> [What you need to do]: Reproduce all the lines below exactly and omit the images.
Records shown: Begin
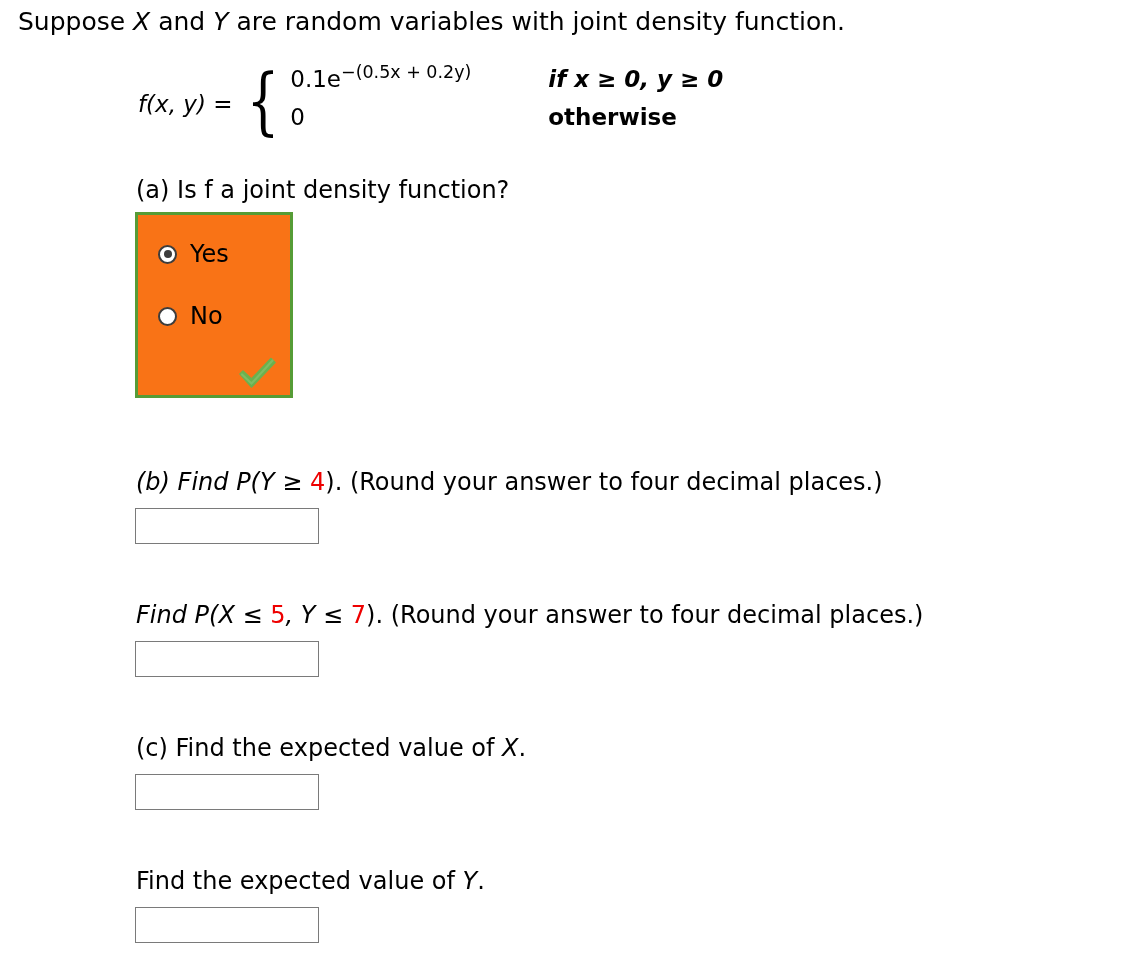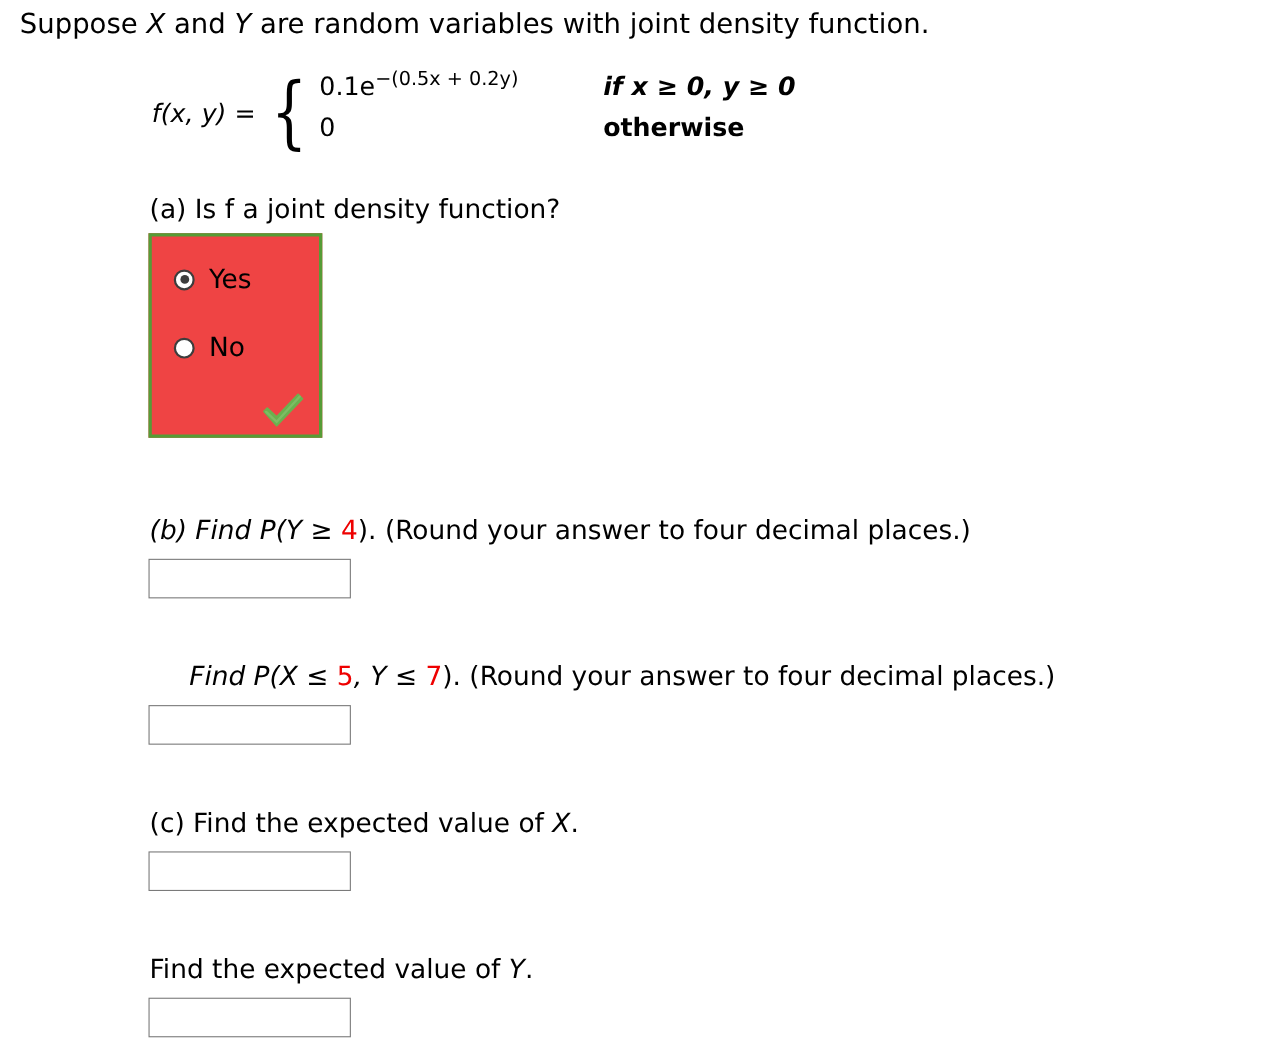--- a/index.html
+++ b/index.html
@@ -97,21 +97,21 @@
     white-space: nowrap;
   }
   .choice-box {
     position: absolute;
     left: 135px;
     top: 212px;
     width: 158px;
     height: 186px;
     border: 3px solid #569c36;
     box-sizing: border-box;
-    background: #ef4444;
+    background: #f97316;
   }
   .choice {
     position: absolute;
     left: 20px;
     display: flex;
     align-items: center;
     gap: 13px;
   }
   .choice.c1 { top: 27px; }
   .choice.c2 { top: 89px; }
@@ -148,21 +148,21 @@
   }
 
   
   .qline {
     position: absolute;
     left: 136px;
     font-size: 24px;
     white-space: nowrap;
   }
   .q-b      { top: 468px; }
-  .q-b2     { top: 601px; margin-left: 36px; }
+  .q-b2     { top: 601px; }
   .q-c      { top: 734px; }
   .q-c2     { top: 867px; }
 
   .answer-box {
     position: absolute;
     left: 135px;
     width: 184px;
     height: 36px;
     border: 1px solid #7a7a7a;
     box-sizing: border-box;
Records shown: End
> [Solved exercise]:
--- a/index.html
+++ b/index.html
@@ -97,21 +97,21 @@
     white-space: nowrap;
   }
   .choice-box {
     position: absolute;
     left: 135px;
     top: 212px;
     width: 158px;
     height: 186px;
     border: 3px solid #569c36;
     box-sizing: border-box;
-    background: #ef4444;
+    background: #f97316;
   }
   .choice {
     position: absolute;
     left: 20px;
     display: flex;
     align-items: center;
     gap: 13px;
   }
   .choice.c1 { top: 27px; }
   .choice.c2 { top: 89px; }
@@ -148,21 +148,21 @@
   }
 
   
   .qline {
     position: absolute;
     left: 136px;
     font-size: 24px;
     white-space: nowrap;
   }
   .q-b      { top: 468px; }
-  .q-b2     { top: 601px; margin-left: 36px; }
+  .q-b2     { top: 601px; }
   .q-c      { top: 734px; }
   .q-c2     { top: 867px; }
 
   .answer-box {
     position: absolute;
     left: 135px;
     width: 184px;
     height: 36px;
     border: 1px solid #7a7a7a;
     box-sizing: border-box;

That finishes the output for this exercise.